- **What is required**: In the entries that follow, the line with "none -> <p>注：根据前三年录取排名情况，鼓励北京市普通类市排名6000名以内考生报考我校。</p>" opens the range and the line with "text: View ->" closes it; repeat that range exactly, both lines included.

- **Supplied information**:
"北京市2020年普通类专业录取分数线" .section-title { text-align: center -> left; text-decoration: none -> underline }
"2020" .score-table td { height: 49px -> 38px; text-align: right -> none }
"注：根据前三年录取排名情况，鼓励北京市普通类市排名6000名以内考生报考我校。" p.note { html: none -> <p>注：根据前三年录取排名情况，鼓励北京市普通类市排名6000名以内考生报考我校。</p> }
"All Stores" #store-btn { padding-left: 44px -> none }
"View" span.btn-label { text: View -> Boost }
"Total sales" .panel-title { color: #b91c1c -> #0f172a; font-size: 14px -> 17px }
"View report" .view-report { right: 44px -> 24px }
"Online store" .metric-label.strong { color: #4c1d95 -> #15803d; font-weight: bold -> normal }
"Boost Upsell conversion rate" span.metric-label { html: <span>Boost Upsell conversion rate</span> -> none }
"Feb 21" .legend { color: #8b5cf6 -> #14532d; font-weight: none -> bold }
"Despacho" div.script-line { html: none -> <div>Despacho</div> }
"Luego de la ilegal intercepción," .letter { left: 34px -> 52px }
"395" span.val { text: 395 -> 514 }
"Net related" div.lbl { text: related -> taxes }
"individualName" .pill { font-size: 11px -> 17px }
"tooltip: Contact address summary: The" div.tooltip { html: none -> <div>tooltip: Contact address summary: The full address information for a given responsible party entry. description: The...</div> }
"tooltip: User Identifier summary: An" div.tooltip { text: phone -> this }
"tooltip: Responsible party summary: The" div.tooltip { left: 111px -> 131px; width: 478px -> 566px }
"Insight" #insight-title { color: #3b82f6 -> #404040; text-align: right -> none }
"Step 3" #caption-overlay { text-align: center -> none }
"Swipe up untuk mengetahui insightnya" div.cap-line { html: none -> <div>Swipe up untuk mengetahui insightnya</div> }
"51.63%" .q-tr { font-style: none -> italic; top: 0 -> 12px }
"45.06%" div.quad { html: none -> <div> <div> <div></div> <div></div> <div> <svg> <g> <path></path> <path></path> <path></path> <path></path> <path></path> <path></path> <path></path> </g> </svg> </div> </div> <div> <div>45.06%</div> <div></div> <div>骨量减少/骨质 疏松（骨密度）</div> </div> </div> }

- **Output for this task**:
"注：根据前三年录取排名情况，鼓励北京市普通类市排名6000名以内考生报考我校。" p.note { html: none -> <p>注：根据前三年录取排名情况，鼓励北京市普通类市排名6000名以内考生报考我校。</p> }
"All Stores" #store-btn { padding-left: 44px -> none }
"View" span.btn-label { text: View -> Boost }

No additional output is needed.